Ian Munsick Music Artist Q&A


Ian Munsick Music Artist Q&A


By Will Craft

The phrase “I guess I still could,” seemed to be the mantra of Sheridan County native Ian Munsick. While he only said this once during our chat, it’s what I could gather from the story he told me. Munsick shared with me a story about how he narrowly avoided a lifetime of wearing eye-patches, but more on that later. Essentially, Ian, yearns for the unknown. When pondering where his next adventure will take him, he also takes into consideration the euphoria of meeting new people, tastes, sounds, words, instruments, and stories to drive where he’ll end up next.

At 23, Ian is the youngest of three brothers raised in a ranching family in Big Horn and Tongue River, Wyoming. Driven by admiration for his father and siblings, Ian first tickled the ivory keys at age four. That marked the beginning of a lifelong passion. Though, he now recognizes music is best pursued when sought out in amiable collaboration. Ian originally treated his sibling rivalry as fierce competition. His two older brothers, Tris and Sam, had a head start on Ian seeing as, well, they’re older than he is. From the second his fingers first touched the keys, Munsick was “chomping at the bit to be a better player and lyricist,” and I’d say their brotherly competition has paid off handsomely.
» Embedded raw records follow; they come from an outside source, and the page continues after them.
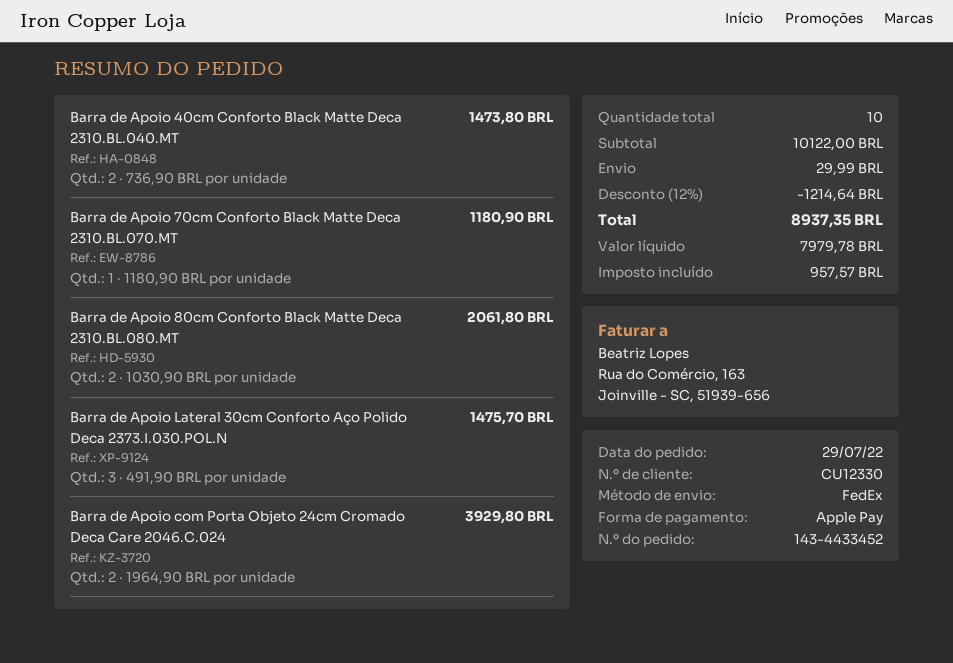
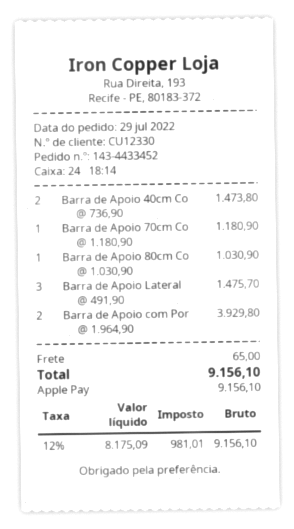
Barra de Apoio 80cm Conforto Black Matte Deca 2310.BL.080.MT: 2 x 1030.90 = 2061.80 -> 1 x 1030.90 = 1030.90
discount: 12% = 1214.64 -> none
shipping: 29.99 -> 65.00
net: 7979.78 -> 8175.09
tax: 957.57 -> 981.01
total: 8937.35 -> 9156.10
I asked Ian, the multi-instrumentalist – a loaded question: what is your favorite instrument to play? His initial response: “Jeez man, that’s insane!” I didn’t have any expectations about his answer to the question, but damn did he show me. Munsick didn’t lay out one favorite instrument, he laid out his favorites (plural) for different purposes. He said that his favorite instrument to write songs on is the guitar, his favorite to groove on is the bass, his favorite to write melodies on is the piano, and he’s fascinated with the Mandolin. Eight strings and they’re all so close together. Well, if anyone could master it, Ian is the man for the job.

Ian didn’t waste much time before steppin’ up on stage with his father, Dave “Bingo” Munsick, and brothers Tris and Sam. Ian was performing on stage by the tender age of 10, singing and strumming along with the family band. “Music was and still is the life of our household. I was lucky enough to be surrounded by it during my childhood.” With a solid musical foundation and an insatiable thirst for music, Ian left Wyoming to attend high school in Colorado Springs before returning to the 307 for a year at Sheridan College. Though he did and still does love Wyoming for all its natural beauty, Munsick sought an environment where he could immerse himself in music in the form of opportunities and experience, so he left town once again, this time for Nashville, Tennessee.
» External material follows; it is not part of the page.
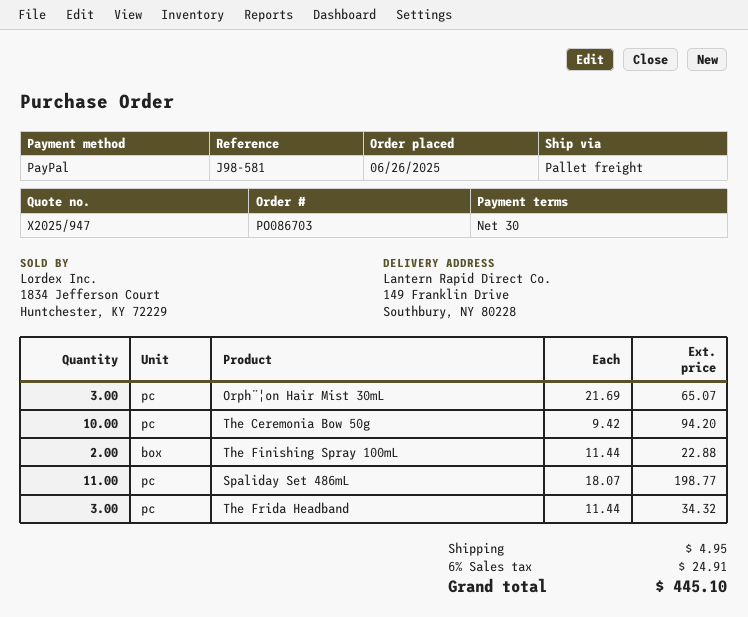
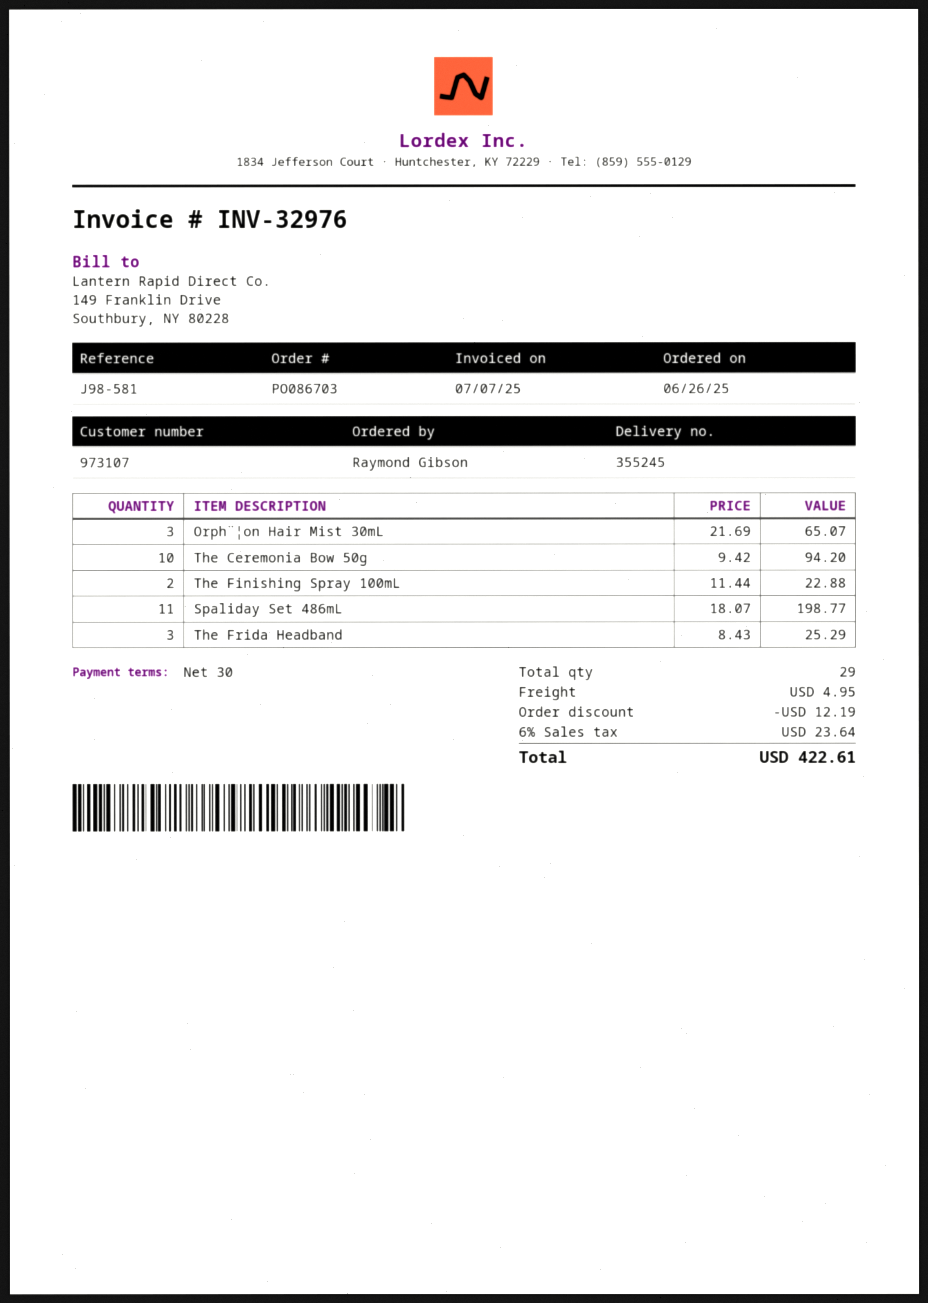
The Frida Headband: 3 x 11.44 = 34.32 -> 3 x 8.43 = 25.29
discount: none -> 12.19
tax: 6% = 24.91 -> 6% = 23.64
total: 445.10 -> 422.61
Considered by many to be one of the nation’s major hubs for all things music, Ian felt that his heart belonged in Nashville, specifically at Belmont University. He completed his degrees in both songwriting and music business. Munsick spent much of his time making connections, writing some tunes, and having a damn good time getting to know others and himself as a musician. Aside from starting work on his own solo projects, Ian also joined with a number of artists as a bassist and background singer. Because of his work with names like Carlton Anderson, Riley Bria, and Chris Cavanaugh, Ian learned “how to be the ‘glue’ for the music and give the song what it needed rather than what I wanted the song to sound like,” and he considers these experiences to be helpful in providing him perspective into all aspects of a band.
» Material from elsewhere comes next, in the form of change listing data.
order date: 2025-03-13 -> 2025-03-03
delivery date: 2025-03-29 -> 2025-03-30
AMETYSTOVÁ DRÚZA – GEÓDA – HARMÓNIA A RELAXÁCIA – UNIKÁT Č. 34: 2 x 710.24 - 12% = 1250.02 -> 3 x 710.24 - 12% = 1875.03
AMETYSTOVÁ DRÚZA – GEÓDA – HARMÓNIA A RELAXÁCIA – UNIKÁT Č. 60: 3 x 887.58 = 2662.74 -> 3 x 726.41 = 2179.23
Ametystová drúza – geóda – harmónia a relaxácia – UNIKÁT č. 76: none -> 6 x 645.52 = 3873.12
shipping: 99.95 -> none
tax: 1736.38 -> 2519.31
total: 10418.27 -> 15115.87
During Ian’s senior year at Belmont, he went on a cruise. Not only that, but he played on the cruise. He was a hired gun for one of the bands headlining the Caribbean adventure. One of the other groups playing on the ship was Blackjack Billy, a country group labeling themselves as “redneck rock.” Following one of Ian’s performances, Noll Billings, the front man of Blackjack Billy, told Munsick that he liked his “swagger.” A few weeks later, Munsick was recruited as bassist and singer for the group joining Billings’ plan to “take over the world.” Touring across the globe in 2016, Ian wrote songs for himself and the group, stamped through few pages in his passport, and watched all six seasons of Game of Thrones.

Ian’s life has been inseparable from music, and his move to Nashville only kicked his musical talents and interests into high gear being ensconced in the music heavy culture there. Compared to other art forms, Ian thinks music should be more of a conversation. With all of its layers, he sees writing and playing tunes as an opportunity to reach an audience not only through lyrics but also through chord structures, melodies, and rhythms. Ideally, Munsick wants to be able to create what he calls the “perfect product,” which consists of a message, a special energy, and a lasting impression.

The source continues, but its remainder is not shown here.